Friday, January 20, 2012

The Humans should be crazy


 
Recently, I re-watched “The Gods must be Crazy,” which was filmed in Botswana.  I'd forgotten what a a great and enlightening movie this was, where the bush people's lives are intertwined in a revelation into being impacted with new evils, which what we would refer to as mere trash.  A coke bottle leads this movie away into which we learn concepts about a utopian society.  The Bushman live in an area where any normal person would die from malnutrition, they live in complete isolation from the world, and do not have to deal with others.  They don't punish children because children are well behaved, they use arrows to help hunt animals, and in general, they live in a peaceful world.  This sounds so ideal that it makes me want to be transported there.  Oh, in a way I am there—or near there anyway, maybe I'll hop the next Kombie and see for myself what utopia is really about!

It's funny how a coke bottle that got sent from the sky led them to think it was from the heavens itself, and suddenly an unfamiliar emotion came involved.  Anger, jealousy, violence, all came from this new bottle, and the unbreakable bottle was ultimately referred to as an evil thing.  The gods were crazy because they only sent rain and sunlight, and now the bottle was something different.  The bottle, which they thought was a gift from the God's, turned into evil when the village was fighting over it's usage. There's a whole realm without knowledge of outer evils, and a realm in which we take for granted the precious things that we have.  To other people, that bottle is mere trash, but this trash becomes someone elses treasure, and gives them a vision of the realm outside their comfort zone.  Everything was peaceful until something of the unknown came into existence.
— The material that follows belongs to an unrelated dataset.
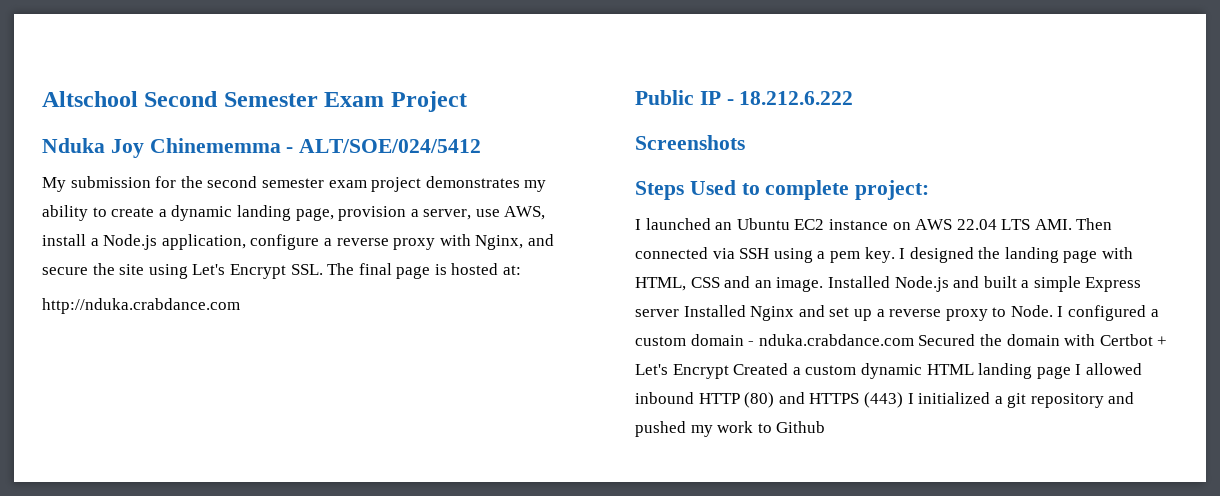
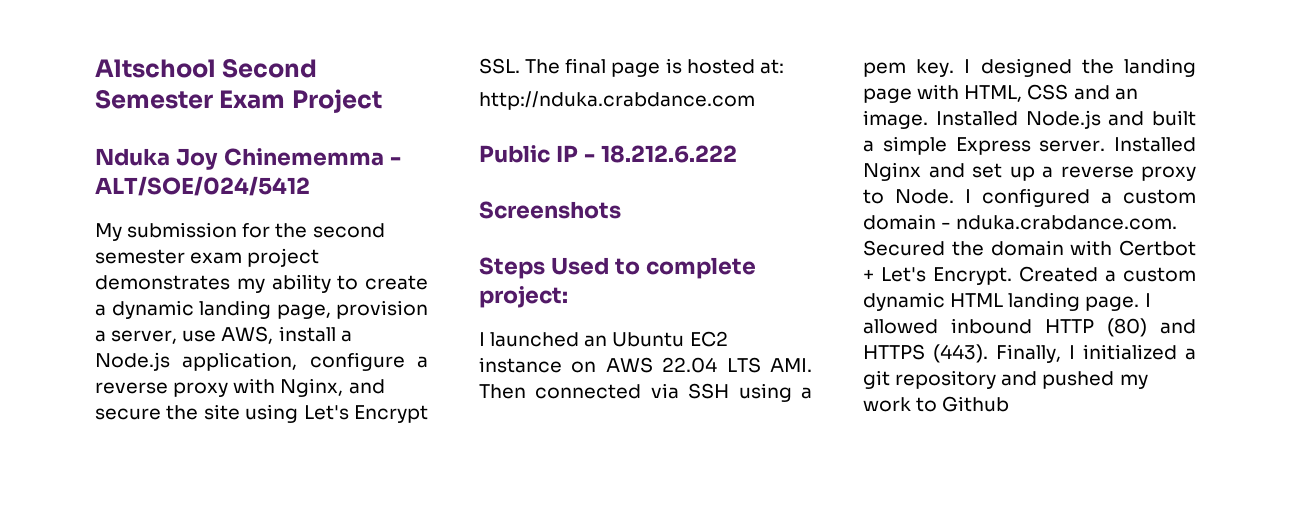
- Installed Node.js and built a simple Express server Installed Nginx and set up a reverse proxy to Node.
+ Installed Node.js and built a simple Express server. Installed Nginx and set up a reverse proxy to Node.
- I configured a custom domain - nduka.crabdance.com Secured the domain with Certbot + Let's Encrypt Created a custom dynamic HTML landing page I allowed inbound HTTP (80) and HTTPS (443) I initialized a git repository and pushed my work to Github
+ I configured a custom domain - nduka.crabdance.com. Secured the domain with Certbot + Let's Encrypt. Created a custom dynamic HTML landing page. I allowed inbound HTTP (80) and HTTPS (443). Finally, I initialized a git repository and pushed my work to Github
I write about this movie because in some ways I feel like that coke bottle.  An unknown, a crazy human, having been dropped into this small village. Being the lone white person who talks different, acts different, eats different, and moves different from them, is causing this village some upheaval.  Not to mean that it's a bad upheaval, but it's making the villagers look beyond the confines of what they know, to test reactions of feeling emotionally threatened or perceived envy, and testing their levels and layers of curiosity to a world outside of their own.  Even though this wasn't part of the movie, the words to a very popular Paul Simon song comes flooding into my mind because it captures my feelings:

“A man walks down the street
It's a street in a strange world
Maybe it's the Third World
Maybe it's his first time around
He doesn't speak the language
He holds no currency
He's a foreign man
He is surrounded by the soOoOound,
soOoOound
Cattle in the Marketplace
Scatterlings and orphanages
He looks around, around
He sees angels in the architecture
Spinning in infinity
He says Amen!  And Hallelujah!

 I, too, vascillate between wanting to preserve old ways and moving forward, but no matter, in my mind, it's good in any society to have different feelings---it's good that human's are a little crazy, we can't just feel the same way about everything all the time.  Botswana is a society that is based on high ideals, and it may still strive for the utopian what if everything was fine, no crime, and everyone lives peaceful lives.  Yet, whether they want it or not, Botswana is also very much a developing country, but this small village has a strange coke bottle in it.  Having now lived here for several months, I feel the strangeness from them, I feel it from me to them too, but I embrace those feelings, learn from them, grow from them, and laugh from them.  Because of all the differences and feelings, I now have an empathy for the Batswana people, but most of all, I'm gonna try not to litter as best I can, with the knowledge that throwing something vertically in the air won't solve our problems.